What’s really at stake with the Indiana religious freedom law? Before forming conclusions, a little history might help.

In the infamous 1990, so-called “peyote case” out of Oregon, the U.S. Supreme Court eliminated its own “compelling interest” test. The compelling interest test said that whenever the government infringes on religious freedom, the government must show a “compelling interest” for having done so. The law or regulation also had to be tailored in the least intrusive way possible. Without the compelling interest test, any “generally applicable law” would be constitutional no matter how much it infringed on religious practice.

After the Oregon case, all the government needed to show was that the law was not aimed specifically at a religious group.

The elimination of the compelling interest test was alarming because it meant that religious individuals and groups no longer had any claim of exemption from otherwise neutral laws that in fact discriminate against religious free exercise. Out of that concern arose probably the most bipartisan law passed in my lifetime (and I’m 58 years old) — the Religious Freedom Restoration Act (RFRA). This act restored the compelling interest test, putting the burden of proof back on the government whenever its laws and regulations infringe on religious freedom.

But the Supreme Court gutted the part of RFRA that applied to states. In response, many states, including Texas, passed their own RFRAs. These mini-RFRAs say that whenever a governmental law or regulation infringes on religious freedom, the burden of proof will fall on the government agency to show a compelling interest for the law. By way of example, it’s not very hard for the government to show it has a compelling interest in disallowing a religious practice that requires infant sacrifice or racial discrimination.

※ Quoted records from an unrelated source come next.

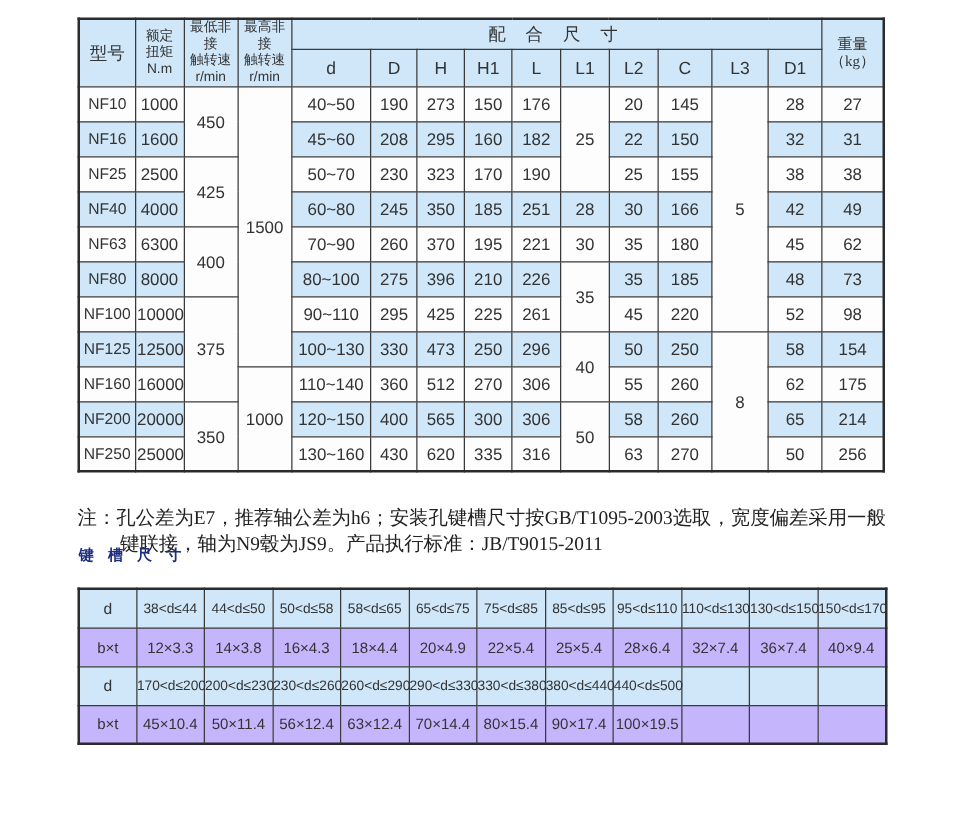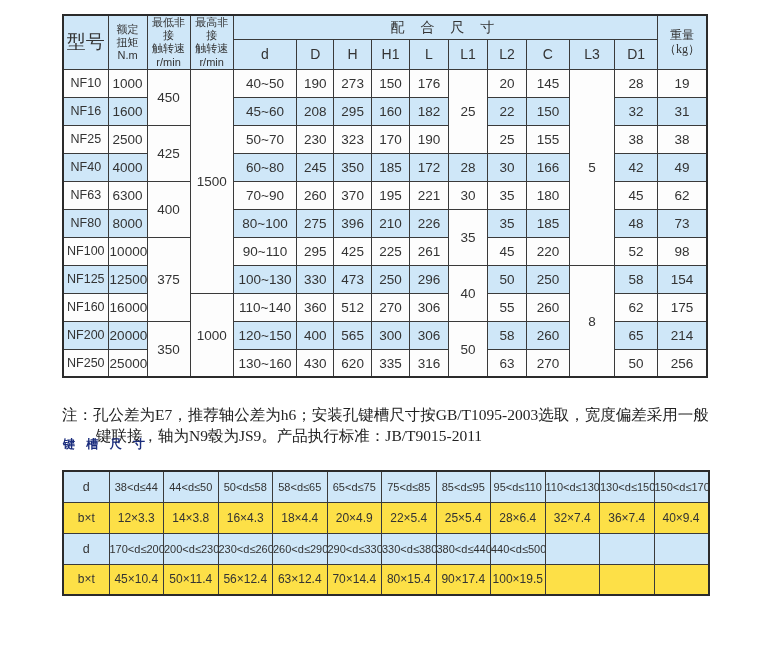"型号" table.spec thead th.model-h { font-size: 19px -> 14px }
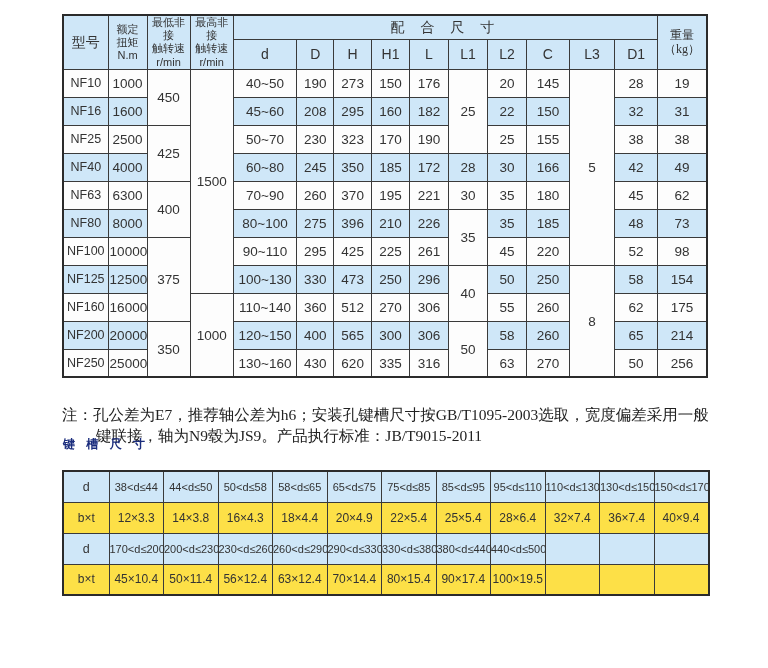"19" td { text: 19 -> 27 }
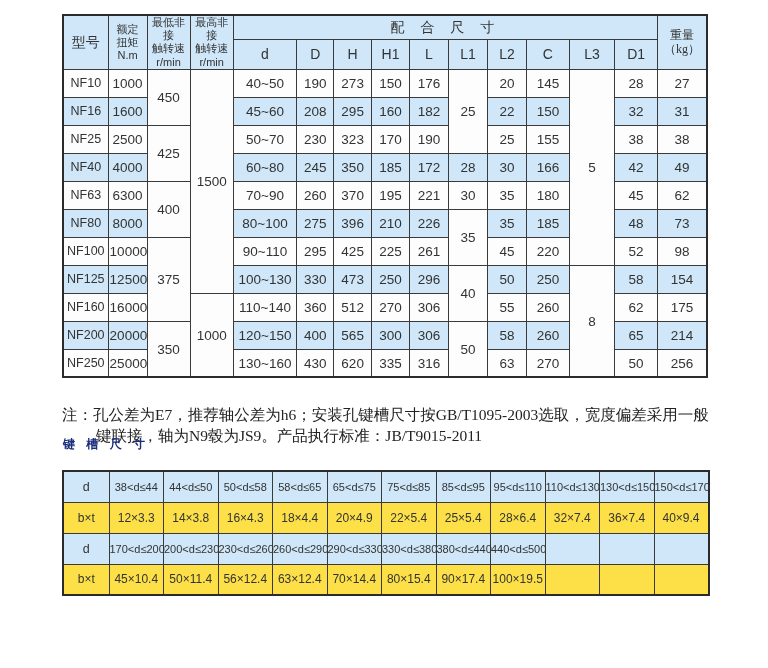"172" td { text: 172 -> 251 }
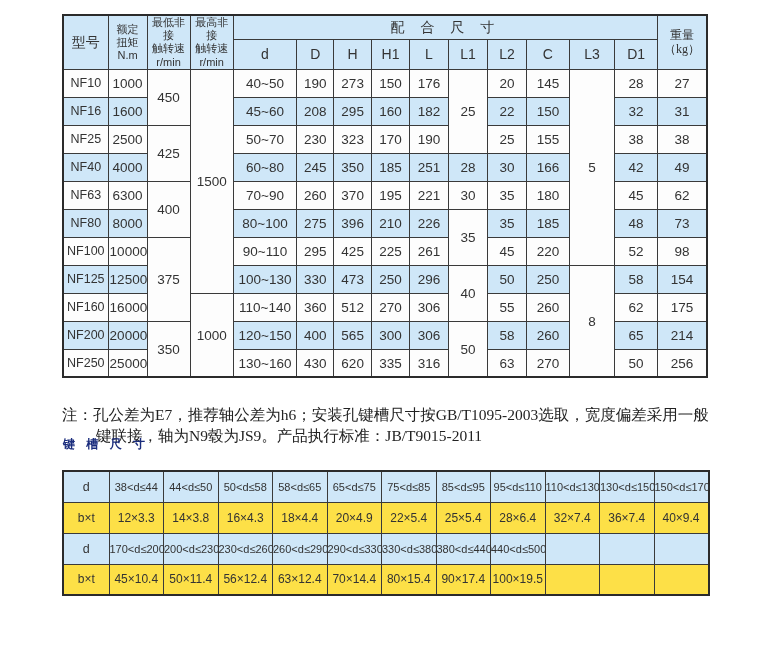"b×t" table.keyway td { background: #fde047 -> #c4b5fd }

Now to Indiana. Until about a week and a half ago, Indiana did not have an RFRA. Now it does, almost. But Indiana’s law was passed in a new era. We are now in a situation where protection against discrimination has run headlong into the right of religious freedom. So the scenario essentially became this: If Indiana had a law barring discrimination against gays, which ironically Indiana does not, would a photographer, cake maker or florist be guilty of discrimination for refusing to work at a gay wedding? Could religious photographers claim that the anti-discrimination law violated religious freedom by forcing them to participate?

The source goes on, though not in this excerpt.